START Data supplied

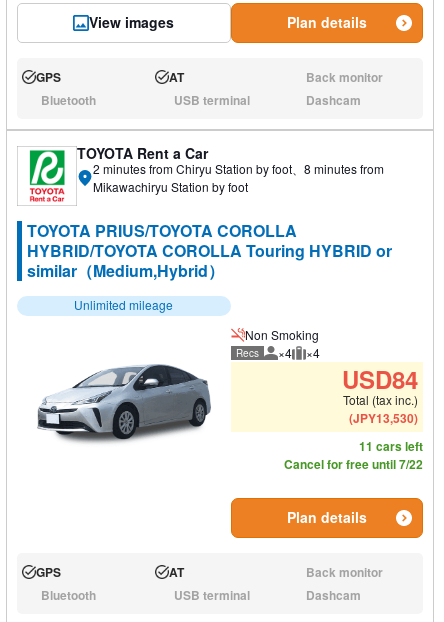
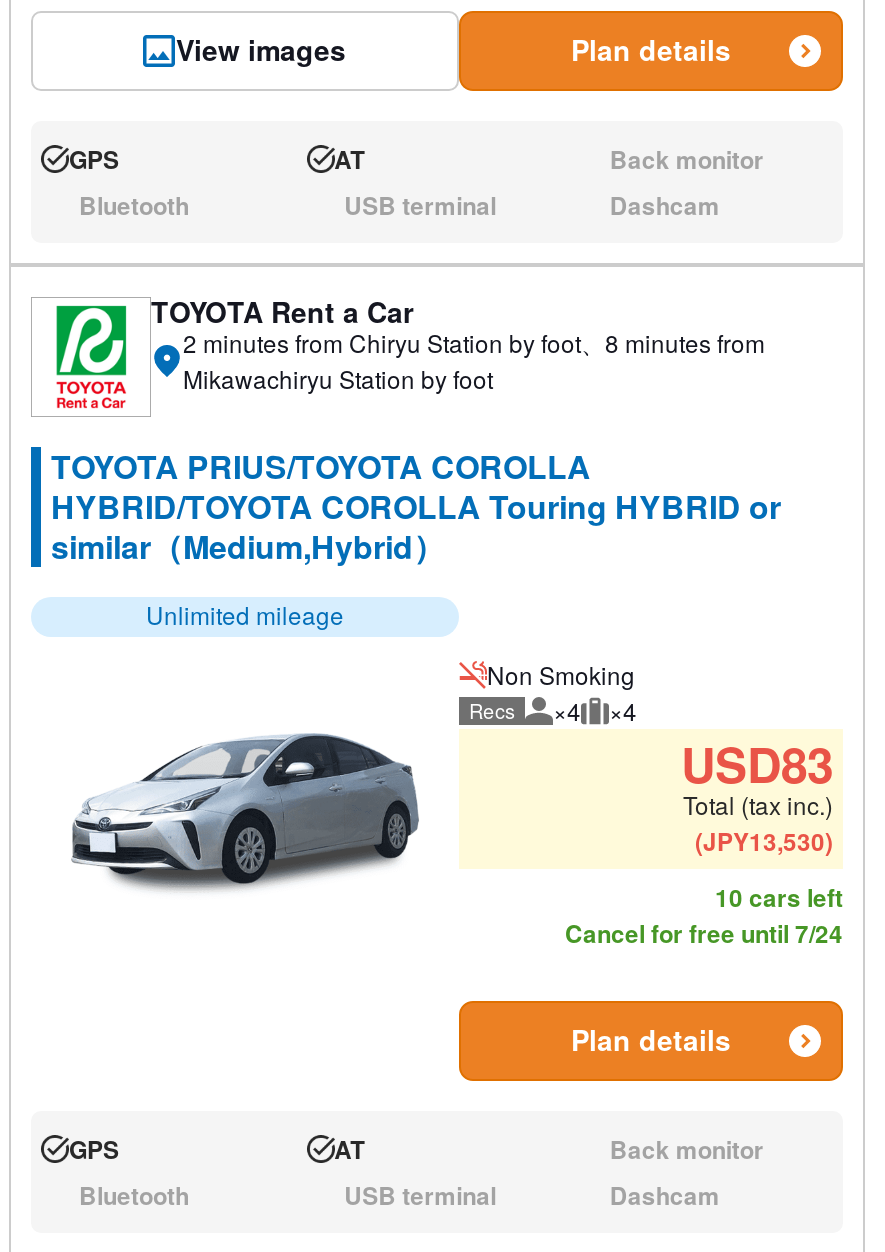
- USD84
+ USD83

- 11 cars left
+ 10 cars left

- Cancel for free until 7/22
+ Cancel for free until 7/24
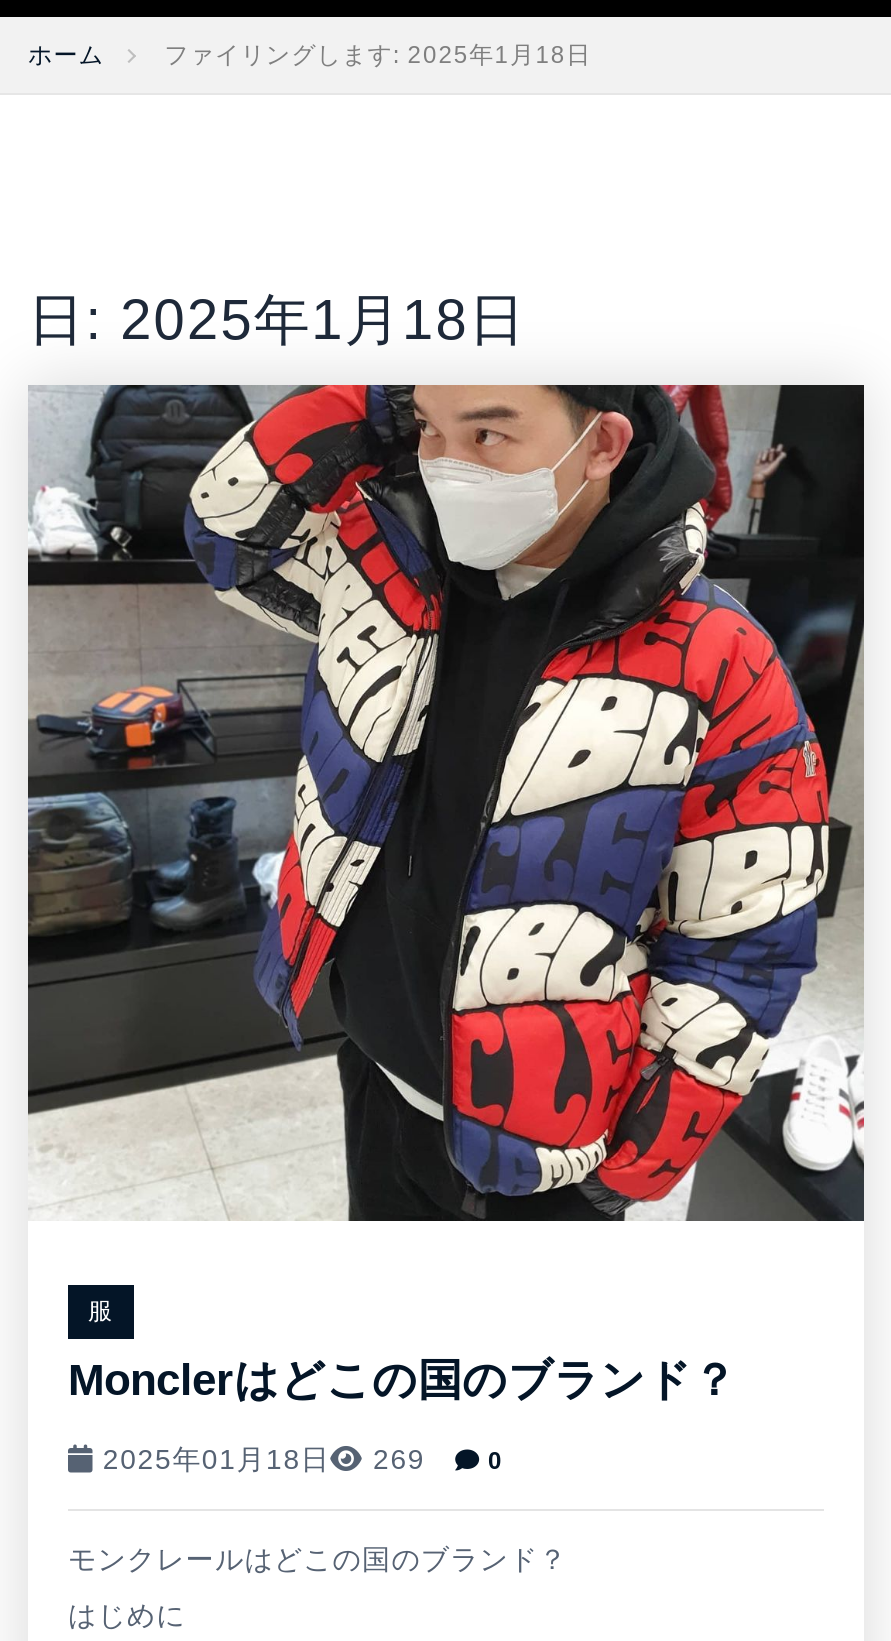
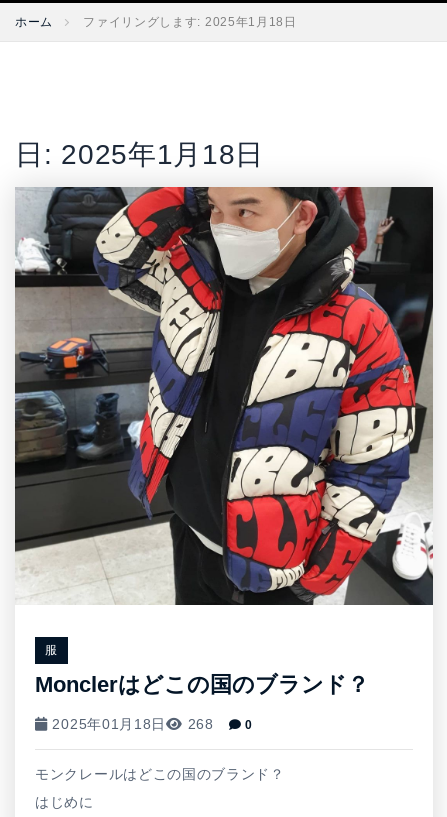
- 2025年01月18日 269 0
+ 2025年01月18日 268 0
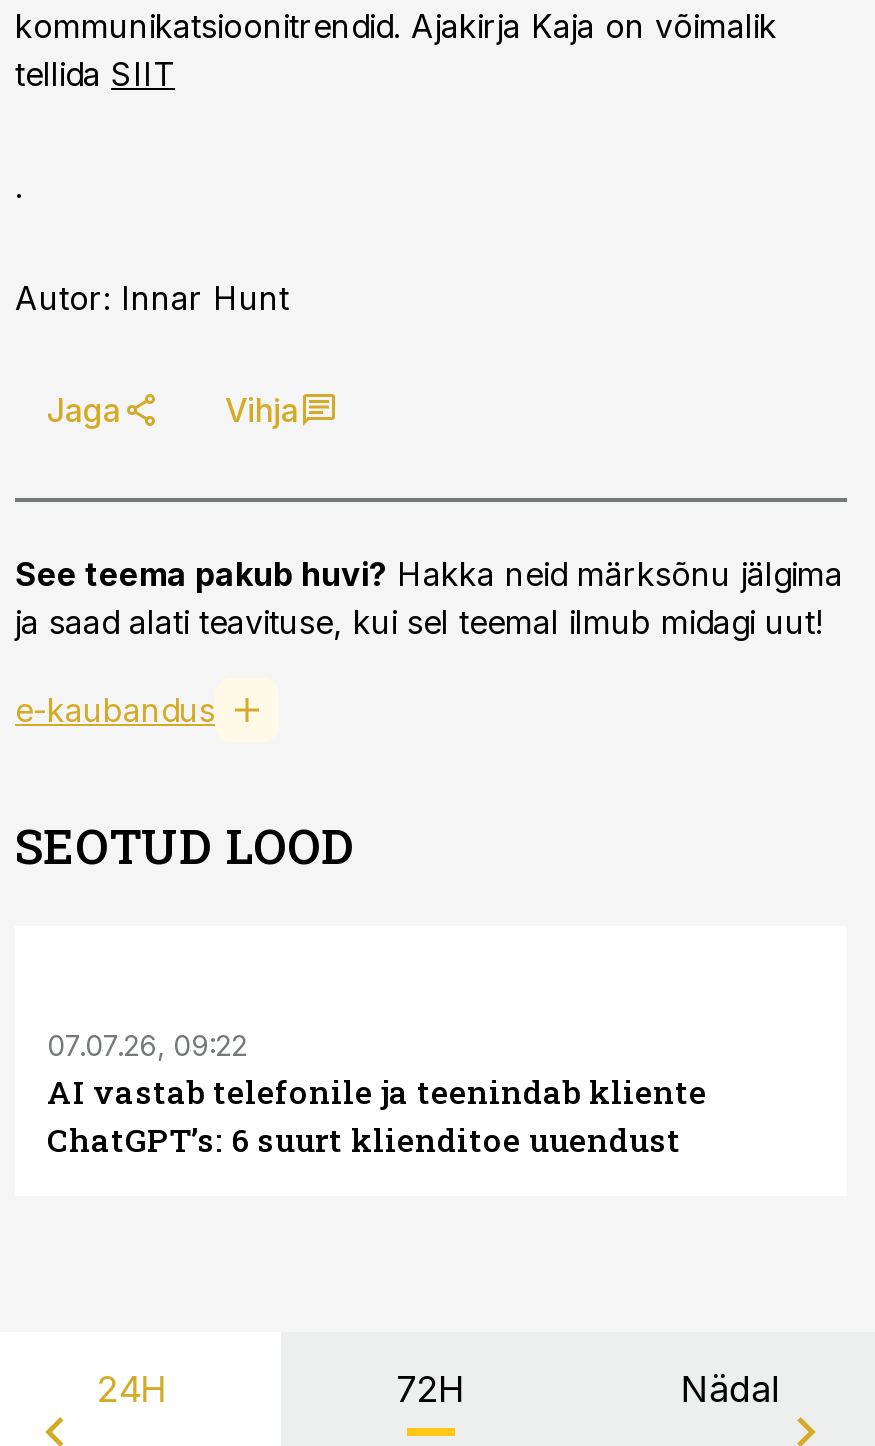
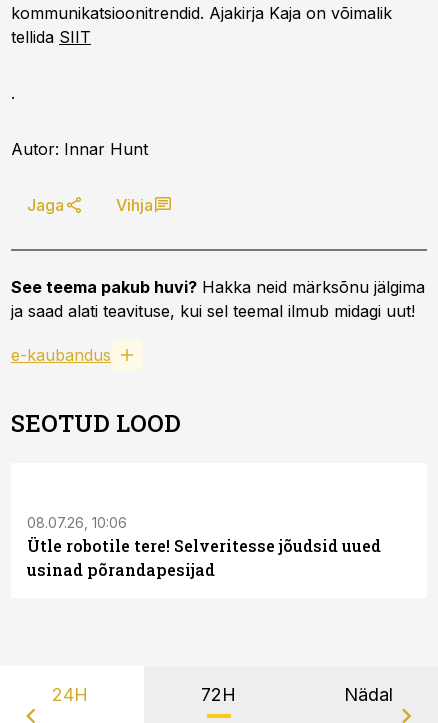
- 07.07.26, 09:22
- AI vastab telefonile ja teenindab kliente
- ChatGPT’s: 6 suurt klienditoe uuendust
+ 08.07.26, 10:06
+ Ütle robotile tere! Selveritesse jõudsid uued
+ usinad põrandapesijad
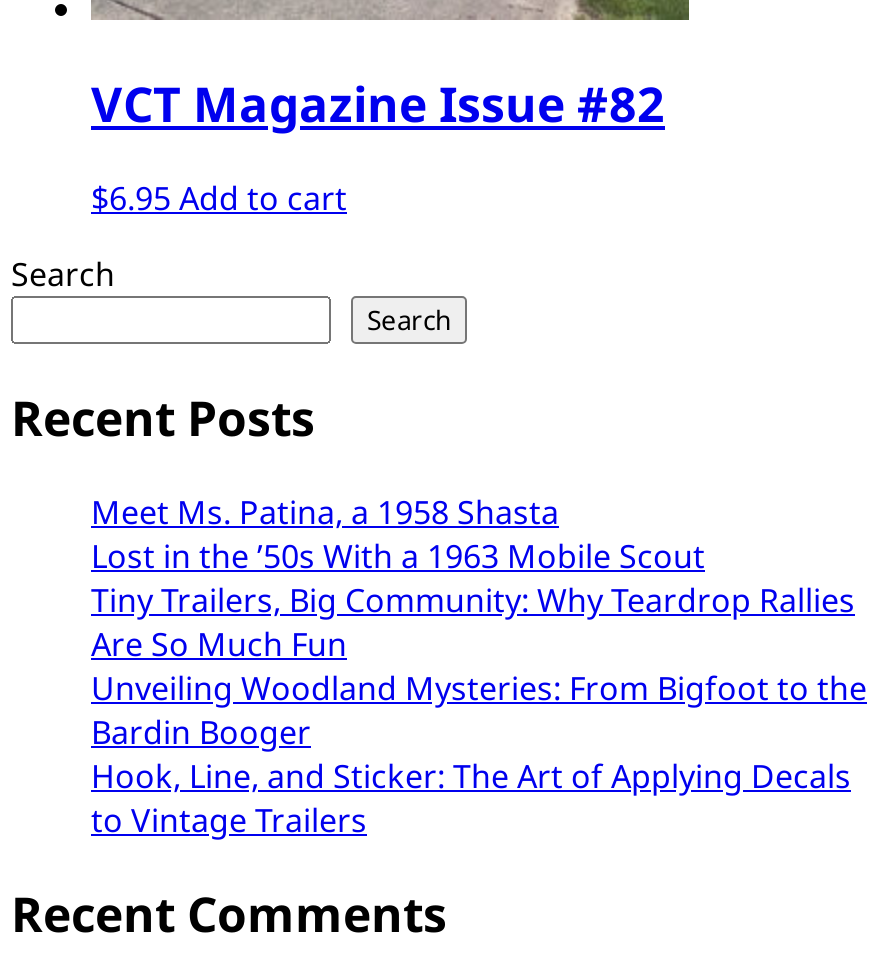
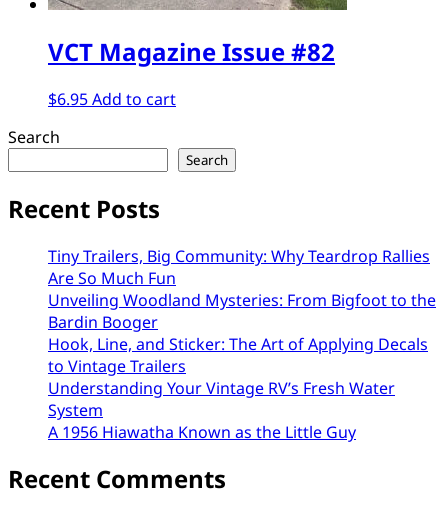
- Meet Ms. Patina, a 1958 Shasta
- Lost in the ’50s With a 1963 Mobile Scout

moved up: Tiny Trailers, Big Community: Why Teardrop Rallies | Are So Much Fun | Unveiling Woodland Mysteries: From Bigfoot to the | Bardin Booger | Hook, Line, and Sticker: The Art of Applying Decals | to Vintage Trailers

+ Understanding Your Vintage RV’s Fresh Water
+ System
+ A 1956 Hiawatha Known as the Little Guy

END Data supplied

● **Task**
Extract every line above that contains the word "until".

● **Response to this task**
- Cancel for free until 7/22
+ Cancel for free until 7/24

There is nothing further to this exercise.